The Milky Way is a barred spiral galaxy with a D25 isophotal diameter estimated at 26.8 ± 1.1 kiloparsecs (87,400 ± 3,600 light-years), but only about 1,000 light-years thick at the spiral arms (more at the bulge). Recent simulations suggest that a dark matter area, also containing some visible stars, may extend up to a diameter of almost 2 million light-years (613 kpc). The Milky Way has several satellite galaxies and is part of the Local Group of galaxies, forming part of the Virgo Supercluster which is itself a component of the Laniakea Supercluster.
It is estimated to contain 100–400 billion stars and at least that number of planets. The Solar System is located at a radius of about 27,000 light-years (8.3 kpc) from the Galactic Center, on the inner edge of the Orion Arm, one of the spiral-shaped concentrations of gas and dust. The stars in the innermost 10,000 light-years form a bulge and one or more bars that radiate from the bulge. The Galactic Center is an intense radio source known as Sagittarius A*, a supermassive black hole of 4.100 (± 0.034) million solar masses. The oldest stars in the Milky Way are nearly as old as the Universe itself and thus probably formed shortly after the Dark Ages of the Big Bang.

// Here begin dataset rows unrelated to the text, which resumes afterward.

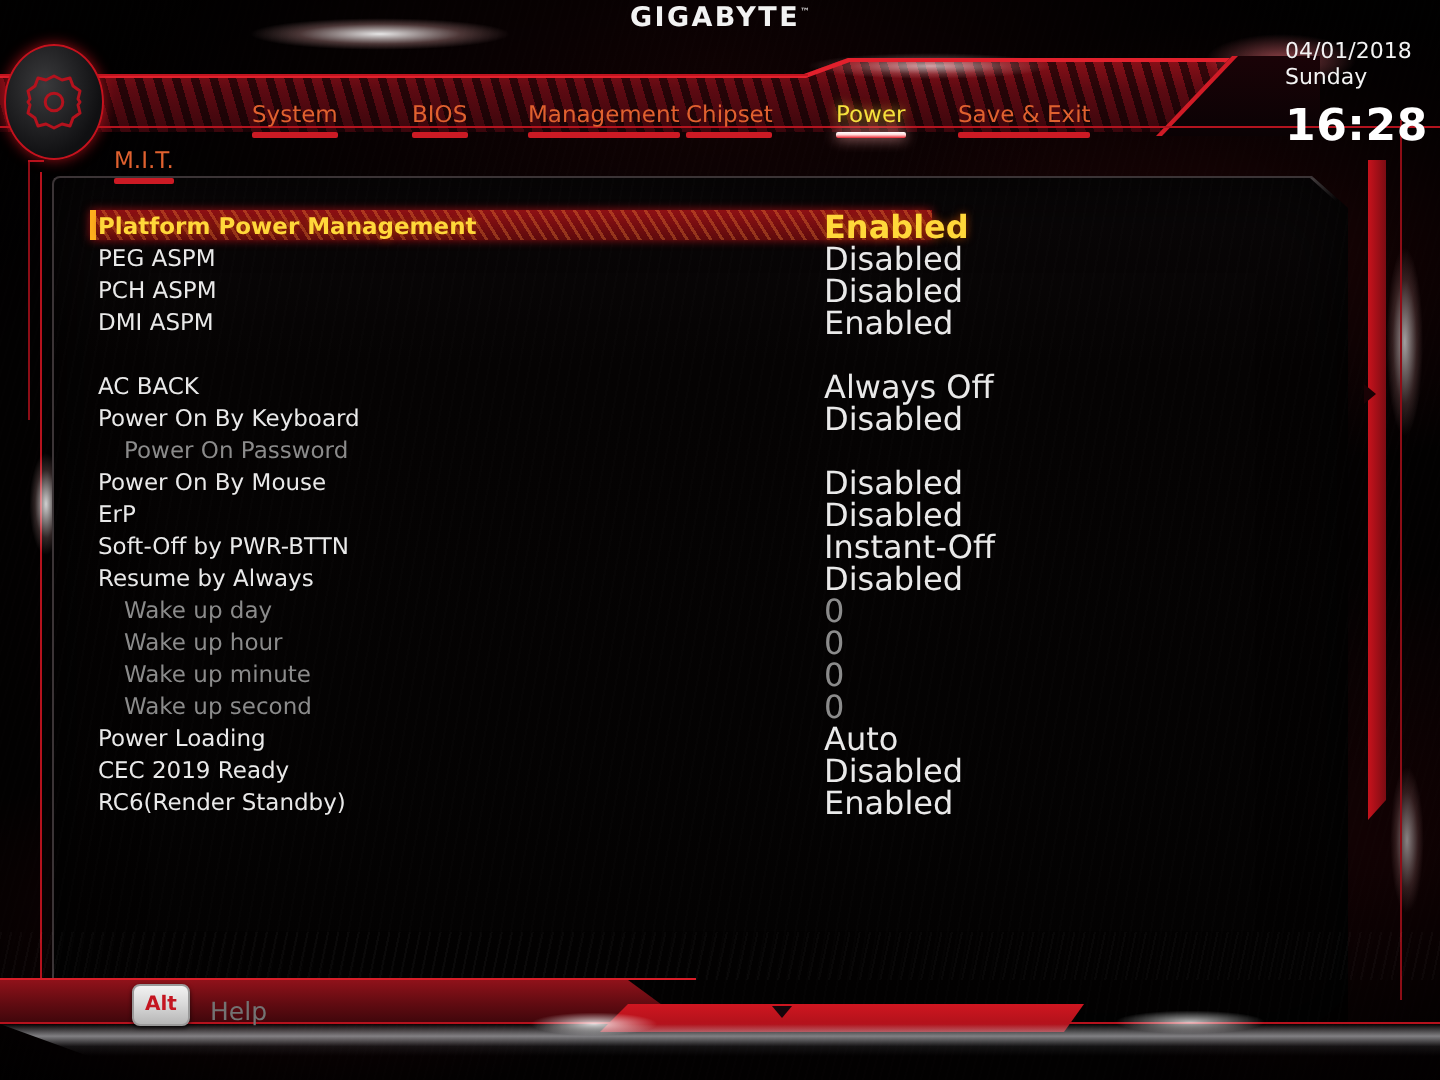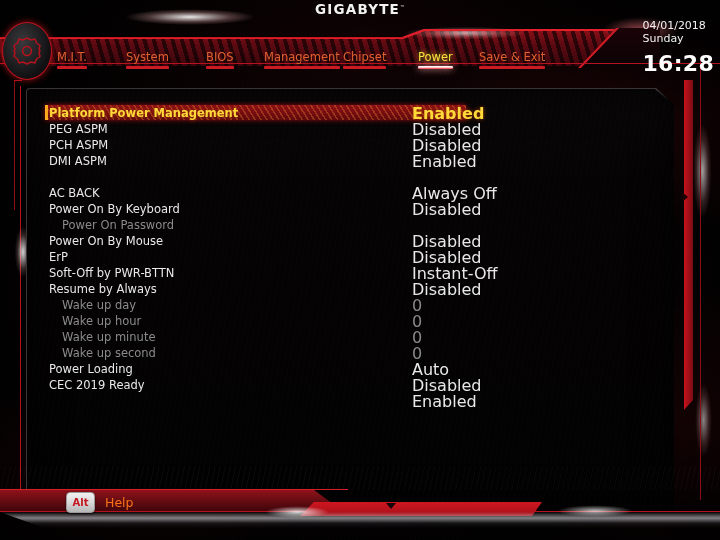--- a/index.html
+++ b/index.html
@@ -139,27 +139,27 @@
     background:linear-gradient(180deg, rgba(190,190,195,.0), rgba(205,205,210,.62) 38%, rgba(90,90,95,.2) 70%, transparent);
     clip-path:polygon(0 0, 720px 0, 720px 16px, 44px 16px);}
   .ftr-redline{position:absolute;left:0;top:511px;width:720px;height:1px;background:#b5121d;z-index:10;}
   .ftr-glow1{position:absolute;left:232px;top:498px;width:130px;height:28px;z-index:10;
     background:radial-gradient(ellipse 44px 8px at 50% 50%, rgba(255,255,255,.85), transparent 72%);}
   .ftr-glow2{position:absolute;left:520px;top:498px;width:150px;height:26px;z-index:10;
     background:radial-gradient(ellipse 52px 8px at 50% 50%, rgba(255,255,255,.72), transparent 72%);}
   .ftr-hatch{position:absolute;left:0;top:466px;width:720px;height:24px;z-index:8;opacity:.55;
     background-image:repeating-linear-gradient(102deg, rgba(255,255,255,.045) 0 1px, transparent 1px 5px);}
 
-  .help{position:absolute;left:66px;top:492px;z-index:12;display:flex;align-items:center;gap:10px;}
+  .help{position:absolute;left:66px;top:492px;z-index:12;display:flex;align-items:flex-end;gap:10px;}
   .keycap{width:27px;height:19px;border-radius:4px;
     background:linear-gradient(180deg,#f2f2f2 0%,#d9d9d9 48%,#b6b6b6 100%);
     border:1px solid #9a9a9a;display:flex;align-items:center;justify-content:center;
     box-shadow:0 1px 2px rgba(0,0,0,.7);}
   .keycap span{color:#c41520;font-size:10px;font-weight:bold;line-height:1;}
-  .help-label{color:#f97316;font-size:12.5px;}
+  .help-label{color:#737373;font-size:12.5px;}
 </style>
 </head>
 <body>
 
 <div id="screen">
 
   <div class="bg-base"></div>
   <div class="bg-hatch"></div>
   <div class="bg-vign"></div>
 
@@ -186,21 +186,21 @@
 
   <div class="dt">
     <div class="dt-left">
       <div class="dt-date">04/01/2018</div>
       <div class="dt-day">Sunday</div>
     </div>
     <div class="dt-time">16:28</div>
   </div>
 
   <div class="tabs" id="tabbar">
-      <div class="tab" style="position: absolute; left: 57px;">
+      <div class="tab" style="position: absolute; left: 57px; margin-top: 23px;">
         <div class="tab-label">M.I.T.</div>
         <div class="tab-underline"></div>
       </div>
       <div class="tab" style="position: absolute; left: 126px;">
         <div class="tab-label">System</div>
         <div class="tab-underline"></div>
       </div>
       <div class="tab" style="position: absolute; left: 206px;">
         <div class="tab-label">BIOS</div>
         <div class="tab-underline"></div>
@@ -291,20 +291,21 @@
         </div>
         <div class="row">
           <div class="nm">Power Loading</div>
           <div class="vl">Auto</div>
         </div>
         <div class="row">
           <div class="nm">CEC 2019 Ready</div>
           <div class="vl">Disabled</div>
         </div>
         <div class="row">
+          <div class="nm">RC6(Render Standby)</div>
           <div class="vl">Enabled</div>
         </div>
       </div>
   </div>
 
   <div class="edge-l-red"></div>
   <div class="edge-l-red2"></div>
   <div class="edge-l-hook"></div>
   <div class="edge-l-glow"></div>
   <div class="edge-r-band"></div>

Galileo Galilei first resolved the band of light into individual stars with his telescope in 1610. Until the early 1920s, most astronomers thought that the Milky Way contained all the stars in the Universe. Following the 1920 Great Debate between the astronomers Harlow Shapley and Heber Doust Curtis, observations by Edwin Hubble in 1923 showed that the Milky Way was just one of many galaxies.
The Origin of The Milky Way

Origin of the Milky Way, by Jacopo Tintoretto in the National Gallery, London
One of four paintings based on the myth of Hercules, Tintoretto’s The Origin of the Milky Way depicts the god Jupiter bringing his son, born of a mortal woman, to nurse from the breast of his wife, the goddess Juno. In a composition which anticipates the drama of Baroque painting, the artist creates a scene of flustered activity depicting the moment Juno awakens to discover Jupiter’s deceit.
According to myth, the infant Heracles would obtain immortality through breastfeeding from the goddess. However, as she awakes, Juno draws away in anger causing her milk to spray across the sky, thus forming the Milky Way indicated by an array of stars. From her other breast, milk falls toward Earth resulting in the creation of beautiful lilies, believed to be part of the original composition (later trimmed down). Below the immortal couple, numerous cupids with bows drawn, symbolize the marital discord and its universal consequences.
The work provides visible proof of Tintoretto’s skill as both a draughtsman and colorist. The foreshortening of Jupiter is reminiscent of Giotto’s groundbreaking frescos in the Arena Chapel, the muscular Juno the influence of Michelangelo, but the rhythmic arrangement of figures is uniquely Tintoretto. Nichols describes how the expert use of color in both the figures and attire relates to Tintoretto’s childhood exposure to pigments in his father’s workshop as a cloth dyer. He writes, “immediately noticeable are the range and quality of the pigments used: the composition is built up from a carefully variegated palette which moves from intense blue to grey in the sky, and from white and gold through to orange, pink and scarlet in the draperies.”